Deer antler in interesting to work with. It has an extremely hard shell which plays heck on my lathe tools requiring me to sharpen then three or four times per pen instead of maybe once every two or three pens using wood. Also, as you get towards the root end of the antler, the center gets pithy which means I have to be really careful turning it or the whole thing will fly off in pieces. However if I take my time and get it turned, once I apply my superglue finish, it can gets some beautiful colors like the bottom one seen above. That is probably my most colorful antler to date and I really don't want to let it go but I know I can make another one if I find the right shed.
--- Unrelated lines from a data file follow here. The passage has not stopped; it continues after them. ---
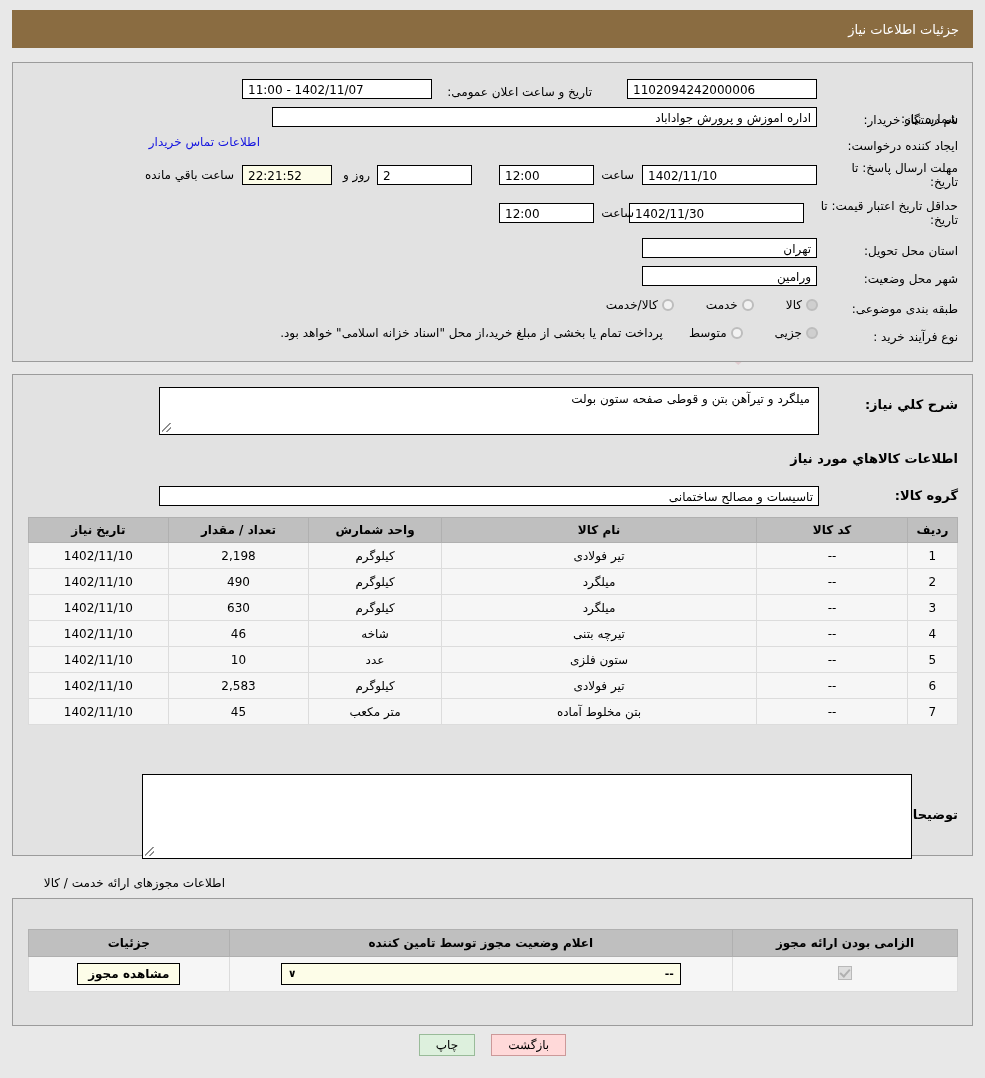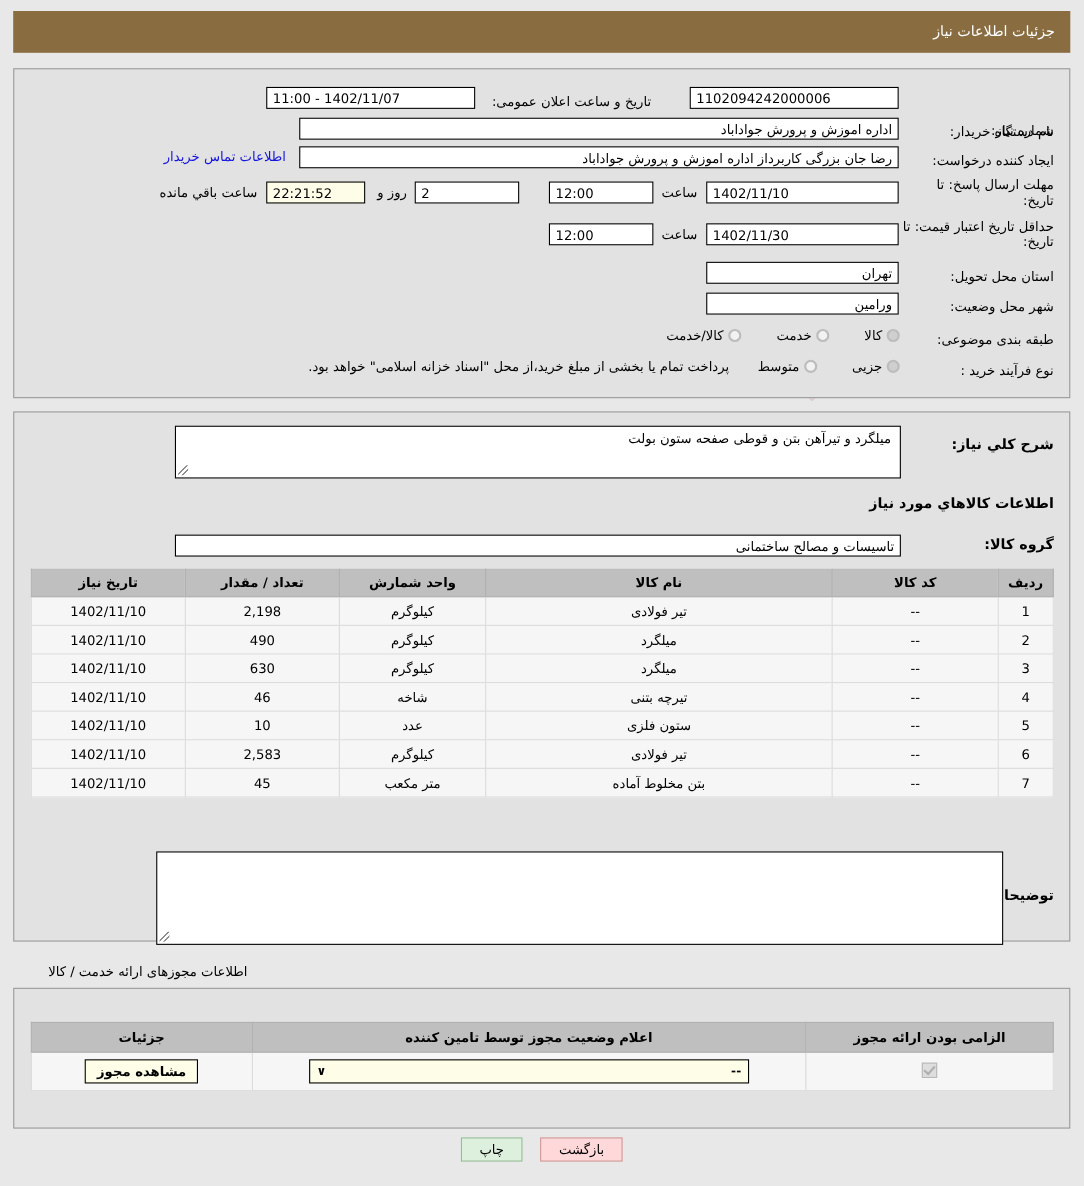--- a/index.html
+++ b/index.html
@@ -317,7 +317,6 @@
   <div class="form-row" style="top:72px; right:14px;">
     <span class="lbl">ایجاد کننده درخواست:</span>
   </div>
-  <div class="fld rt" style="position:absolute; top:70px; right:155px; width:545px;">رضا جان بزرگی کاربرداز اداره اموزش و پرورش جواداباد</div>
   <a class="link" style="position:absolute; top:72px; right:712px;">اطلاعات تماس خریدار</a>
 
   <div style="position:absolute; top:98px; right:14px; width:135px; text-align:right;" class="lbl-2">

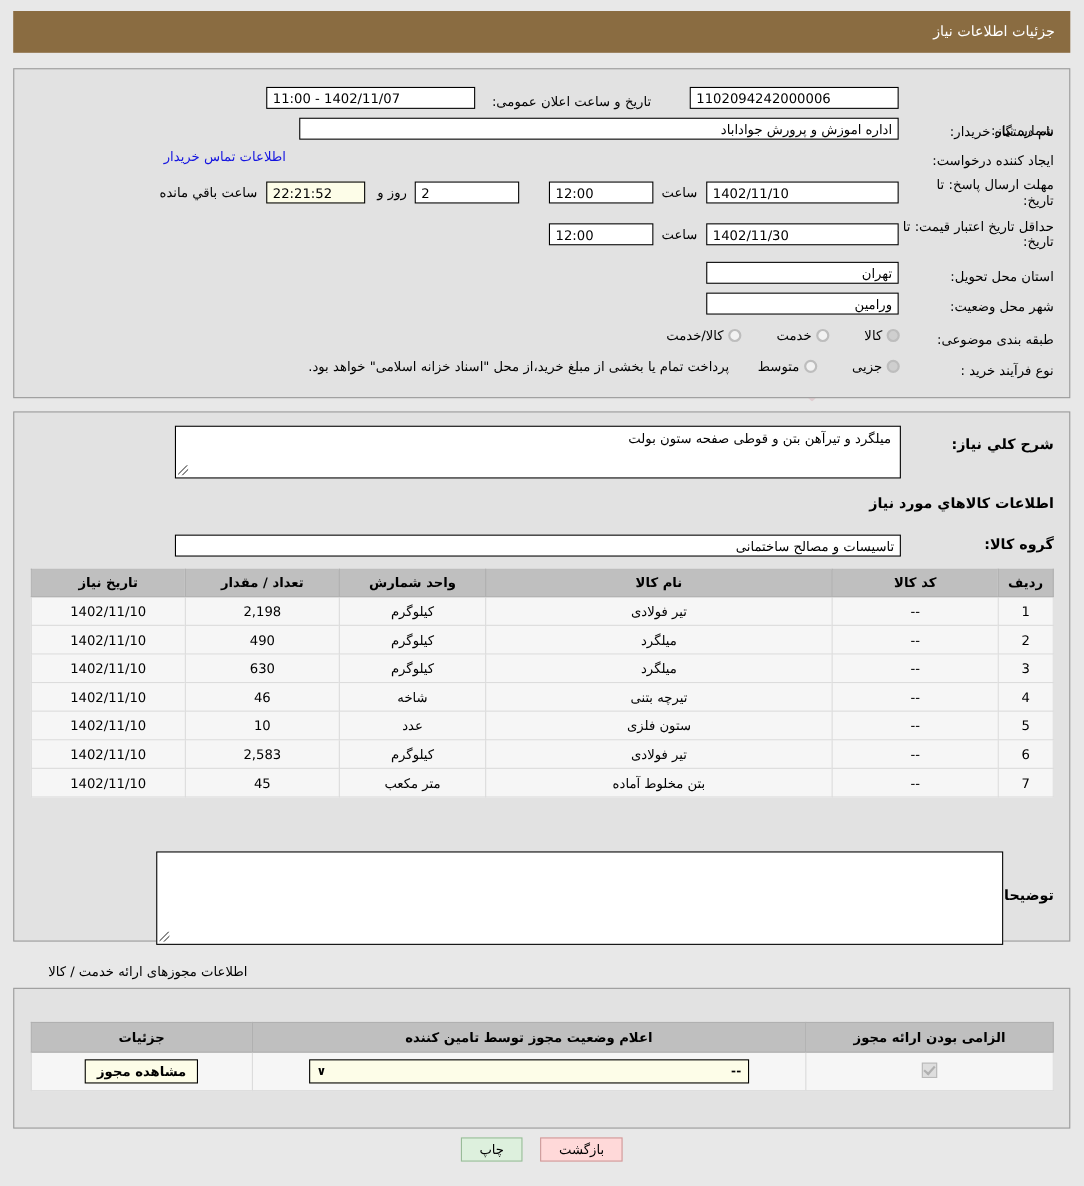--- a/index.html
+++ b/index.html
@@ -335,7 +335,7 @@
     <div>حداقل تاریخ اعتبار قیمت: تا</div>
     <div>تاریخ:</div>
   </div>
-  <div class="fld" style="position:absolute; top:140px; right:155px; width:175px;">1402/11/30</div>
+  <div class="fld" style="position:absolute; top:140px; right:168px; width:175px;">1402/11/30</div>
   <span class="lbl" style="position:absolute; top:143px; right:338px;">ساعت</span>
   <div class="fld" style="position:absolute; top:140px; right:378px; width:95px;">12:00</div>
Out at the ends of the deer antler, they don't develop the soft pith in the center and keep a whiter color with pinkish tinges to it. Some people will bleach them to pure white but I like to keep the color as a reminder that it is deer and not ivory or some such. Also, to maximize the antler, I usually turn down some pretty small pieces which after drilling the center hole, means that the curve of the antler can show up on the pen barrel and not be completely round. That is the case with the upper pen shown above though it is mostly lost in the shadows on the bottom side of the pen. Personally I like the curvature because it reinforces that it is a handcrafted pen and not a store bought one.

I should also mention that I'm taking my hobby international and sold my first pen out of this country, plus shipping. I never really was aiming to do that since I think you need to see and feel the pens in person before plunking down money but the person who bought it has read my blog enough to trust me when I say it is worth it. Since their blog is on my sidebar, they may be reviewing it after they receive it. Whatever the review, I know it is going to a good home and it means that with that one and the custom one above, I not have the funds to order parts for another pen or two. I need to look through the catalog and see what catches my eye.